November 28 E-Mail [31]

Berry's counsel . . . stated that since [Apollo's] earlier offer had expired on October 20, 2015, Mr. Berry had engaged in one conversation with [Apollo], and during that conversation he had agreed that he would roll his equity interest over into the surviving entity if [Apollo] were to be successful in agreeing to a transaction with TFM. [32]

Since Apollo withdrew its earlier offer in October, Mr. Berry has had one conversation with Apollo. During that conversation, he agreed, as he did in October, that, in the event Apollo agreed on a transaction with TFM, he would roll his equity interest over into the surviving entity. Apollo determined the price that was offered.

         Plaintiff alleges that the exclusion of "as he did in October" from the 14D-9 is a material omission not just on its own, but because it undermines the veracity of other statements that Berry had made to both the Company's general counsel and its Board. For example, the 14D-9 states that, on October 5, 2015, Ray Berry told the Company's general counsel that he had told Apollo that he "would consider an equity rollover depending upon the terms . . . ."[33] But the 14D-9 omits reference to any agreement to engage in an equity rollover as of that time. In fact, the 14D-9 also states that Berry even told the general counsel that "he had not been involved in [Apollo's] formulation of its proposal, he had not committed to any participation in a transaction with [Apollo] (or any other potential buyer) and he was not working with [Apollo] on an exclusive basis."[34] And, when the Board convened its telephonic meeting on October 15, Berry "reiterated that he had not committed to any transaction with [Apollo] (or any other potential bidder)," as recounted in the 14D-9.[35]

         Moreover, even if the Schedule TO is also considered to be part of the "total mix" of information disclosed to stockholders, as the Director Defendants urge, any impression of an agreement is undermined by the 14D-9's suggestions to the contrary. The Schedule TO discloses that Apollo called the Berrys just before the submission of its October 1 proposal "to confirm whether they would participate in such a transaction, "[36] and states that the Berrys "indicated they were interested"-albeit with a caveat that they needed flexibility and Board approval.[37] In contrast, though the 14D-9 references several conversations that Ray Berry had with Apollo before its submission of the October 1 proposal, it undermines any impression one might get of an agreement by describing Apollo's last pre-October 1 call as a "courtesy call" in which Apollo stated that it would be submitting an offer.[38]
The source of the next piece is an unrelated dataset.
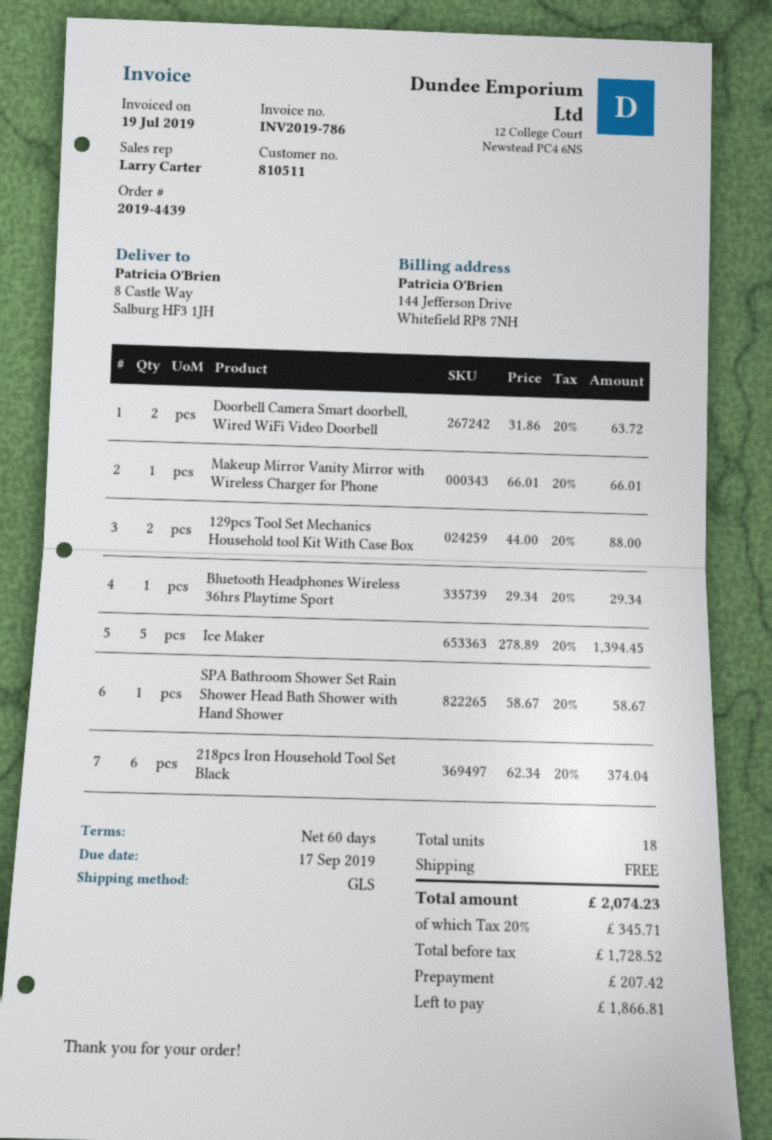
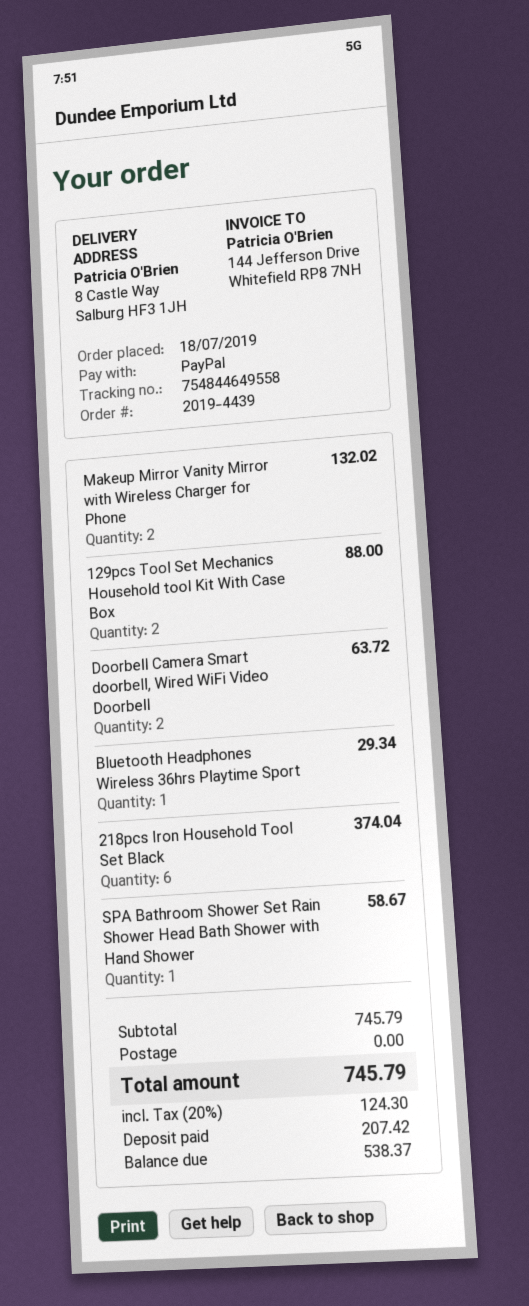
Makeup Mirror Vanity Mirror with Wireless Charger for Phone: 1 for 66.01 -> 2 for 132.02
Ice Maker: 5 for 1394.45 -> none
tax: 20% = 345.71 -> 20% = 124.30
total: 2074.23 -> 745.79
balance: 1866.81 -> 538.37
         Moreover, the 14D-9 omits any mention of Brett Berry in its description of Apollo's pre-October 1 contacts with Ray Berry-allegedly because a reference to these discussions would bolster the impression of an agreement among Apollo, Ray Berry, and Brett Berry.[39] Nor does it disclose that, at the October 15, 2015 Board meeting, Ray Berry told the directors that he "was not aware of any conversation that may or may not have occurred with Apollo and Brett Berry."[40] Plaintiff alleges that, given that the Schedule TO suggests that Ray Berry was in fact aware of such conversations, [41] this omission is material because, if revealed, it would have informed stockholders that the Company's directors "blinded themselves to the reality of the joint plan among Apollo, Ray Berry and Brett Berry."[42]Moreover, even if Ray Berry and the 14D-9's statement that he "had not been involved in [Apollo's] formulation of its proposal"[43] were literally true, Plaintiff alleges that it is misleading because it omits that he was involved by providing indications of his interest and directing the Apollo senior partner, Andrew Jhawar, to contact Brett Berry to explore "various structural alternatives for an equity rollover transaction," and Jhawar and Brett Berry then "had several communications regarding potential transaction structures."[44]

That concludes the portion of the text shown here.